Public Knowledge on the rights of content providers: “The rights of content providers are as important and valid as the claims of rightsholders. Online platforms are critical conduits of speech and expression, and any attempt to have speech and expression removed from them should be subject to a balanced review, especially if the review is occurring outside of courts, where due process rights are better protected…Where an act of speech or expression is challenged via a takedown mechanism, it is appropriate and necessary that the content provider be given an opportunity to address the challenge before their speech is suppressed. At a minimum, content providers should be notified of challenges, and be given the opportunity to counter-challenge and have their content reinstated.”
R Street Institute on intermediary liability: “Under the E-commerce directive, intermediaries are already required to take down materials that are obviously illegal…The responsibility to determine legality should rest, as it always has in both online and offline environments, with legal professionals who are trained and equipped to interpret the laws made by governments. The enforcement should rest with the governments who create the laws. It is undesirable to conflate governance and business. This would fundamentally threaten the functioning of democracy. It is unrealistic to assume that companies’ success in creating services in a digital environment would somehow make them more qualified to act as arbiters in controversial legal decisions.”

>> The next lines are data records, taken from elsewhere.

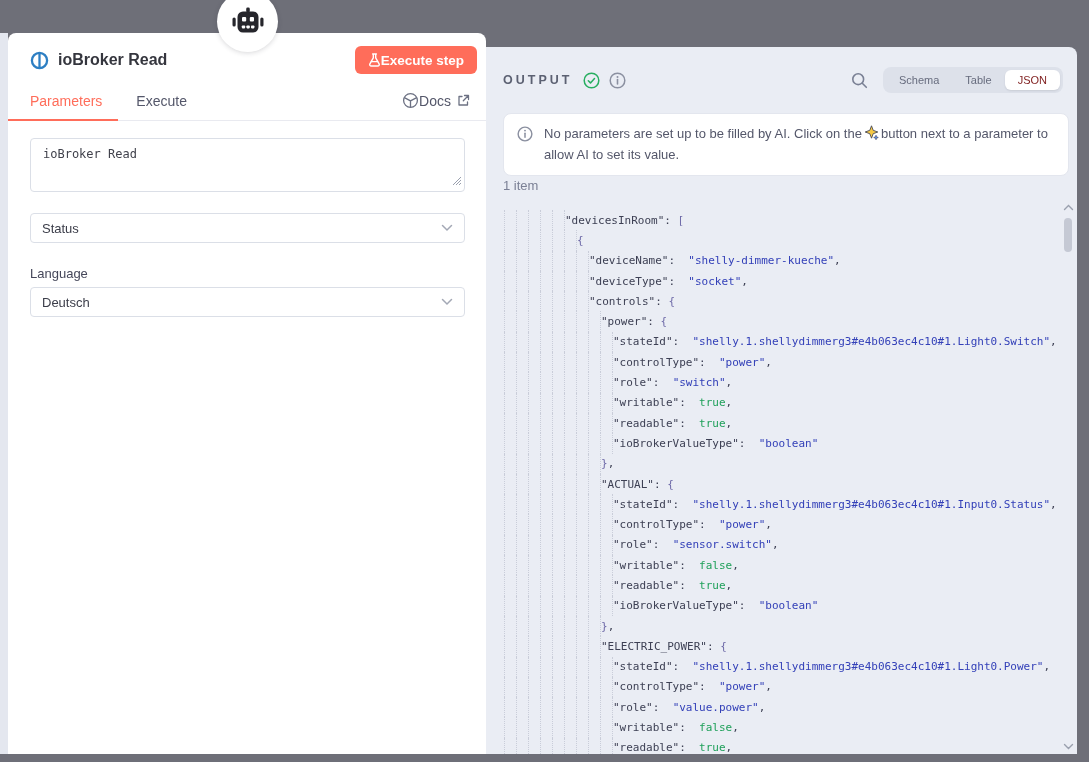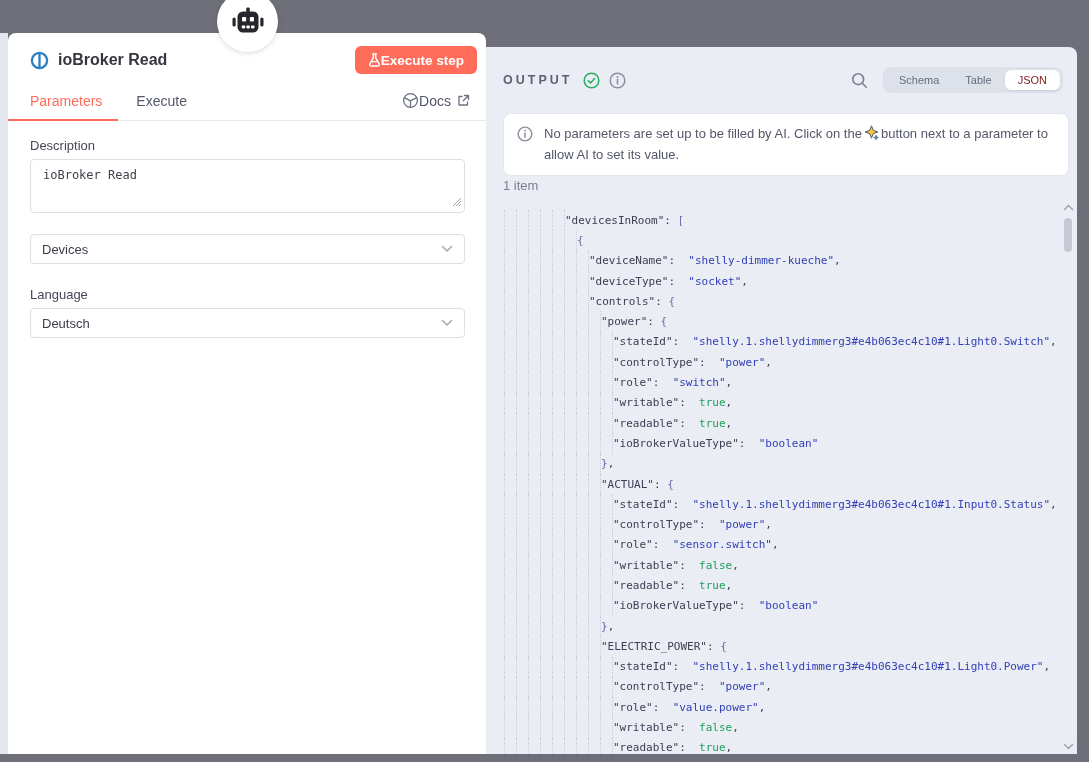--- a/index.html
+++ b/index.html
@@ -111,34 +111,33 @@
           <svg width="13" height="13" viewBox="0 0 13 13" fill="none" stroke="#6c7183" stroke-width="1.3" stroke-linecap="round" stroke-linejoin="round">
               <path d="M5 2.5H2v8.5h8.5V8"></path>
               <path d="M7.5 1.5H11.5V5.5M11.2 1.8L6.3 6.7"></path>
             </svg>
         </span>
       </span>
     </span>
   </div>
 
   <div class="node-form">
-    <div class="field-label">Description</div>
     <div class="desc-box">
       <span>ioBroker Read</span>
       <span class="resize-handle">
         <svg width="10" height="10" viewBox="0 0 10 10" stroke="#9aa0ae" stroke-width="1">
             <line x1="1" y1="9" x2="9" y2="1"></line>
             <line x1="4" y1="9" x2="9" y2="4"></line>
             <line x1="7" y1="9" x2="9" y2="7"></line>
           </svg>
       </span>
     </div>
 
     <div class="select-box">
-      <span>Devices</span>
+      <span>Status</span>
       <span style="display:flex;">
         <svg width="12" height="8" viewBox="0 0 12 8" fill="none" stroke="#a3a8b5" stroke-width="1.5" stroke-linecap="round">
             <path d="M1.5 1.5L6 6l4.5-4.5"></path>
           </svg>
       </span>
     </div>
 
     <div class="field-label">Language</div>
     <div class="select-box">
       <span>Deutsch</span>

Re:Create Coalition on take down and stay down: “Take down and stay down is a chill on speech in society, as well as assumes guilt before innocence. It creates a problematic incentive structure where the system could be abused too easily. The recent decisions of the Court of Justice that regimes like this would be inconsistent with the E-Commerce directive got it correct.”
It’s important the European Union take into consideration the unintended consequences of harmful regulations, such as take down and stay down. We call on the EU to focus on how to foster a thriving creative economy above all else.